[TASK DATA]
======

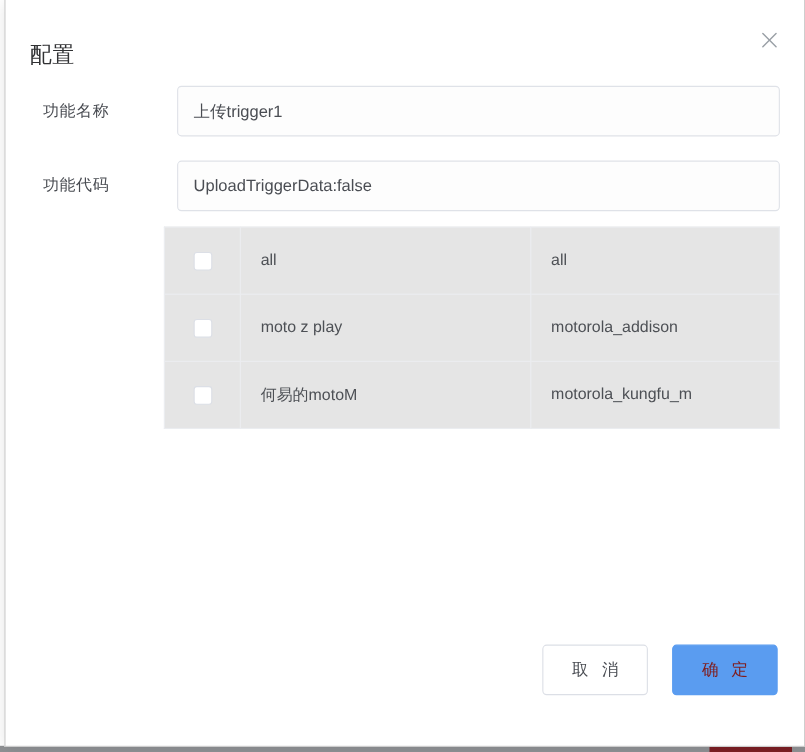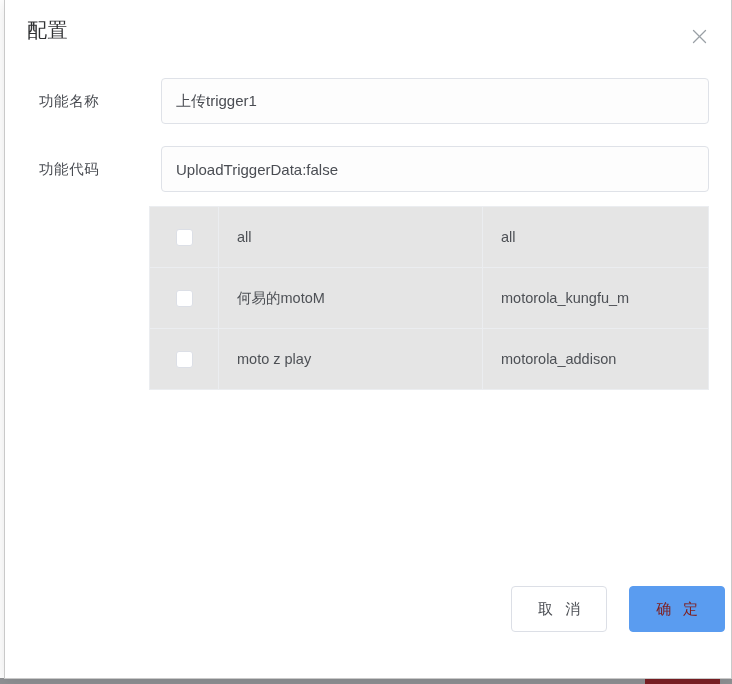--- a/index.html
+++ b/index.html
@@ -54,21 +54,21 @@
   }
 
   .dialog-header {
     position: relative;
     height: 78px;
     box-sizing: border-box;
   }
   .dialog-title {
     position: absolute;
     left: 22px;
-    top: 16px;
+    top: 36px;
     font-size: 20px;
     color: #303133;
     letter-spacing: 0.5px;
     line-height: 28px;
     text-align: right;
   }
   .close-btn {
     position: absolute;
     right: 18px;
     top: 22px;
@@ -155,21 +155,21 @@
     border-radius: 3px;
     background: #ffffff;
     box-sizing: border-box;
     cursor: pointer;
     vertical-align: middle;
   }
 
   
   .dialog-footer {
     position: absolute;
-    right: 6px;
+    right: 24px;
     bottom: 46px;
     display: flex;
     gap: 22px;
     text-align: right;
   }
   .btn {
     min-width: 90px;
     height: 46px;
     padding: 0 22px;
     border-radius: 4px;
@@ -240,30 +240,30 @@
                 <span class="checkbox"></span>
               </td>
               <td class="col-name">all</td>
               <td class="col-code">all</td>
             </tr>
 
             <tr>
               <td class="col-check">
                 <span class="checkbox"></span>
               </td>
-              <td class="col-name">何易的motoM</td>
-              <td class="col-code">motorola_kungfu_m</td>
+              <td class="col-name">moto z play</td>
+              <td class="col-code">motorola_addison</td>
             </tr>
 
             <tr>
               <td class="col-check">
                 <span class="checkbox"></span>
               </td>
-              <td class="col-name">moto z play</td>
-              <td class="col-code">motorola_addison</td>
+              <td class="col-name">何易的motoM</td>
+              <td class="col-code">motorola_kungfu_m</td>
             </tr>
 
 
 
           </tbody>
         </table>
       </div>
 
     </div>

======

[WHAT TO PRODUCE] Once you have counted the lines above that hold the word "radius", report only that total.

[RESULT OF THE TASK] 2